Fuel cell stack structure

technical field

The present invention relates to a fuel cell that generates electrical energy through an electrochemical reaction of fuel supplied from the outside and air; furthermore, to a stack structure of a fuel cell (STACK STRUCTURE OF FUEL CELL ): Form the battery pack into a spiral shape for uniform fuel distribution.

Background technique

Generally speaking, a fuel cell (FUEL CELL) is a device that converts the energy contained in fuel into electrical energy.

Hereinafter, a fuel cell in the prior art will be briefly described with reference to the accompanying drawings.

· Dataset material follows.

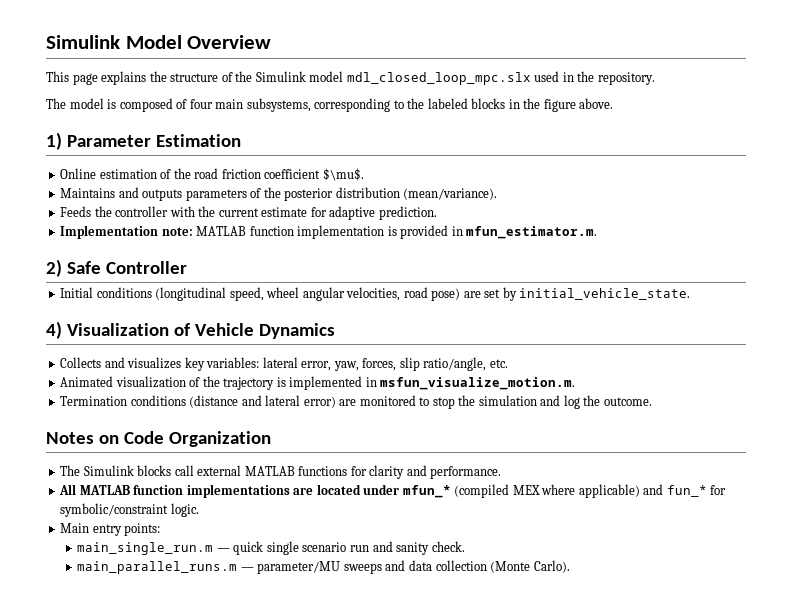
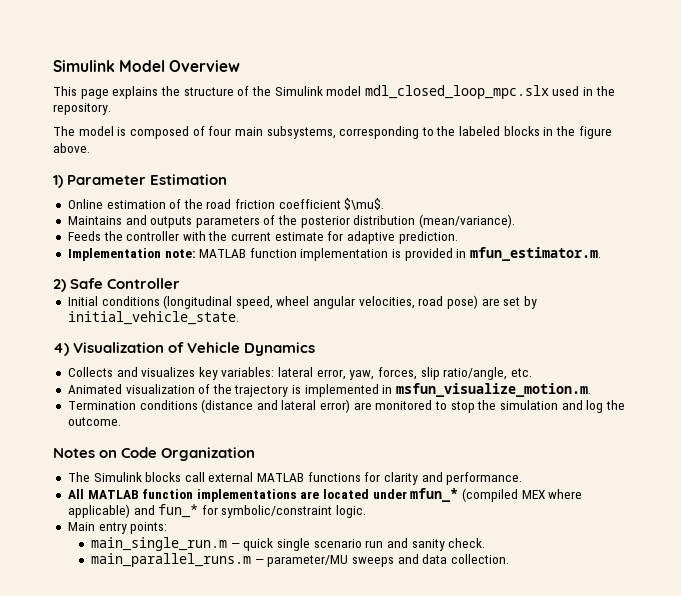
- main_parallel_runs.m — parameter/MU sweeps and data collection (Monte Carlo).
+ main_parallel_runs.m — parameter/MU sweeps and data collection.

Fig. 1 briefly shows a structural diagram of a prior art fuel cell.

As shown in Figure 1, the overall structure of the fuel cell 1 is: a fuel tank 2 is provided on one side of the battery pack 10 that generates electricity, and the fuel tank 2 is used to store fuel; the anode of the fuel tank 2 and the battery pack 10 passes through The fuel supply line 3 is connected to the fuel recovery line 4; a fuel pump 5 is arranged on the fuel supply line 3, and the fuel pump 5 is used for pumping fuel.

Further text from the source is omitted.